Sabtu, 29 September 2018

PKI, Musuh Khayalan Para Pahlawan Kesorean


September 29, 2018, 12:54 pm | Redaktur: Siti Afifiyah

Presiden Joko Widodo didampingi Panglima TNI Jenderal TNI Gatot Nurmantyo menonton film "Pengkhianatan G 30 S/PKI" di Bogor, Jumat malam (29/9/2017). (Foto: Biro Pers Setpres/Laily Rachev)

Oleh: Eko Kuntadhi*

Seperti biasa, setiap akhir September akan menyeruak lagi isu soal PKI. Seolah bangsa ini sejak dulu tidak pernah move-on dari isu yang itu-itu juga. Padahal PKI sudah tamat sejak 1966 lalu. Kekuasaan diambil alih oleh Soeharto.
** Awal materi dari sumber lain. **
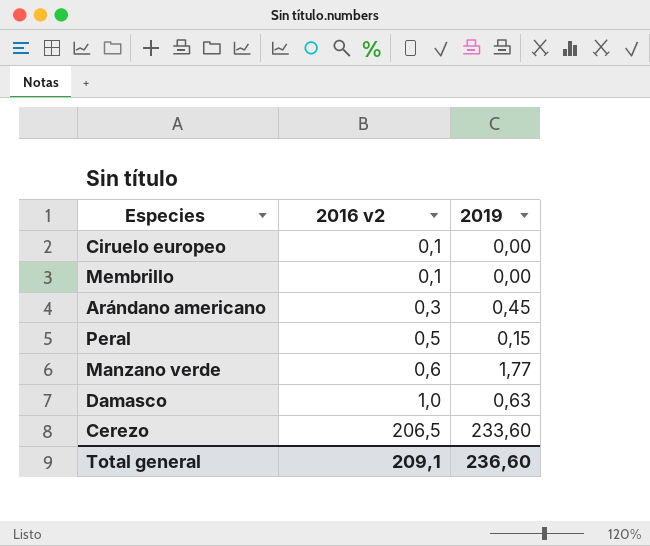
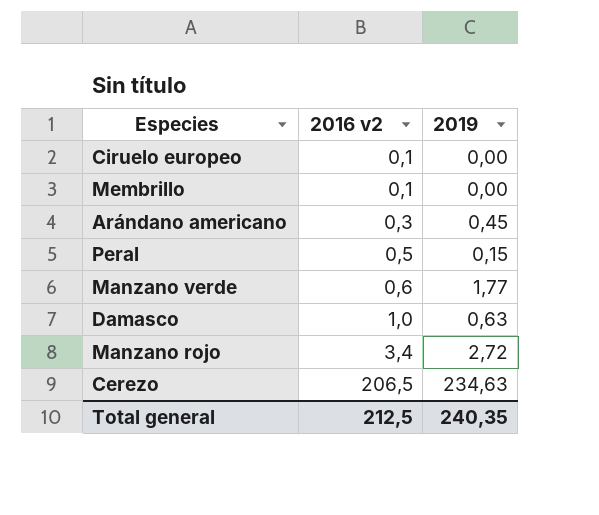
row Manzano rojo: none -> 3,4 | 2,72
Cerezo | 2019: 233,60 -> 234,63
Total general | 2016 v2: 209,1 -> 212,5
Total general | 2019: 236,60 -> 240,35

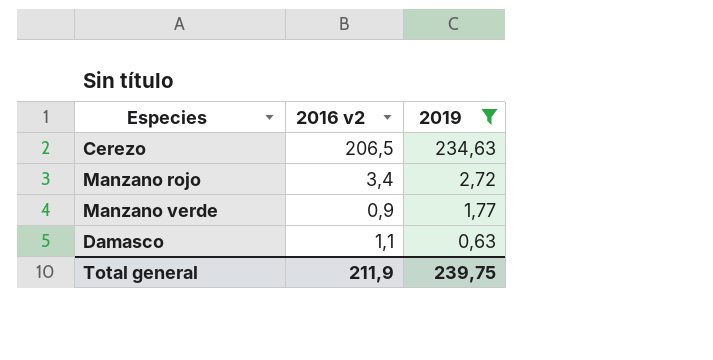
filter: none -> 2019 >= 0,63
row order: 2016 v2 ascending -> 2019 descending
Manzano verde | 2016 v2: 0,6 -> 0,9
Damasco | 2016 v2: 1,0 -> 1,1
Total general | 2016 v2: 212,5 -> 211,9
Total general | 2019: 240,35 -> 239,75

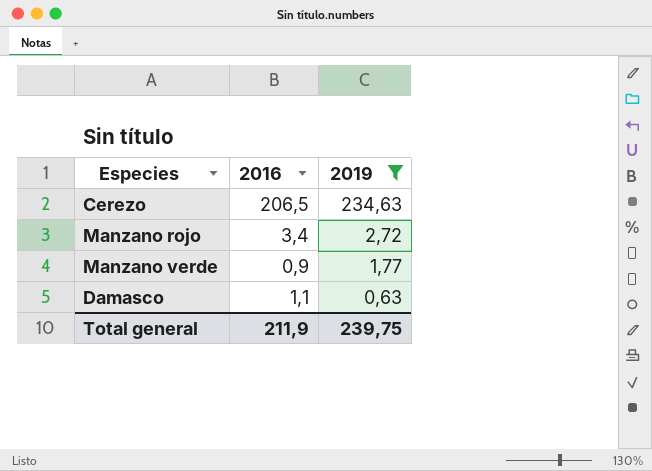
column name: 2016 v2 -> 2016

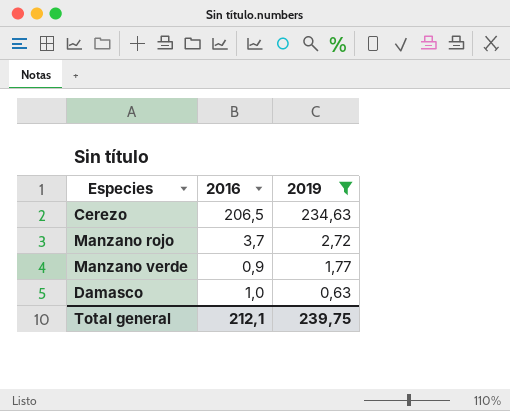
Manzano rojo | 2016: 3,4 -> 3,7
Damasco | 2016: 1,1 -> 1,0
Total general | 2016: 211,9 -> 212,1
Sebuah kisah sejarah yang menempatkan PKI sebagai biang kerok, dijejalkan ke masyarakat.

Sejak itu kita tidak pernah mendengar lagi PKI berulah. Yang ada hanya tudingan, di zaman Orde Baru, siapa saja yang kritis pada kekuasaan Soeharto akan dicap PKI.

PKI dan paham komunisme seperti senjata yang bisa ditikamkan kepada siapa saja. Istilah bahaya laten komunis seperti wabah yang selalu diwaspadai. Dengan cara itulah Orde Baru mempertahankan kekuasaannya. Masalahnya di zaman itu, kekayaan rakyat dikeruk oleh kroni Soeharto dan kroninya. Pelanggaran HAM adalah pemandangan biasa.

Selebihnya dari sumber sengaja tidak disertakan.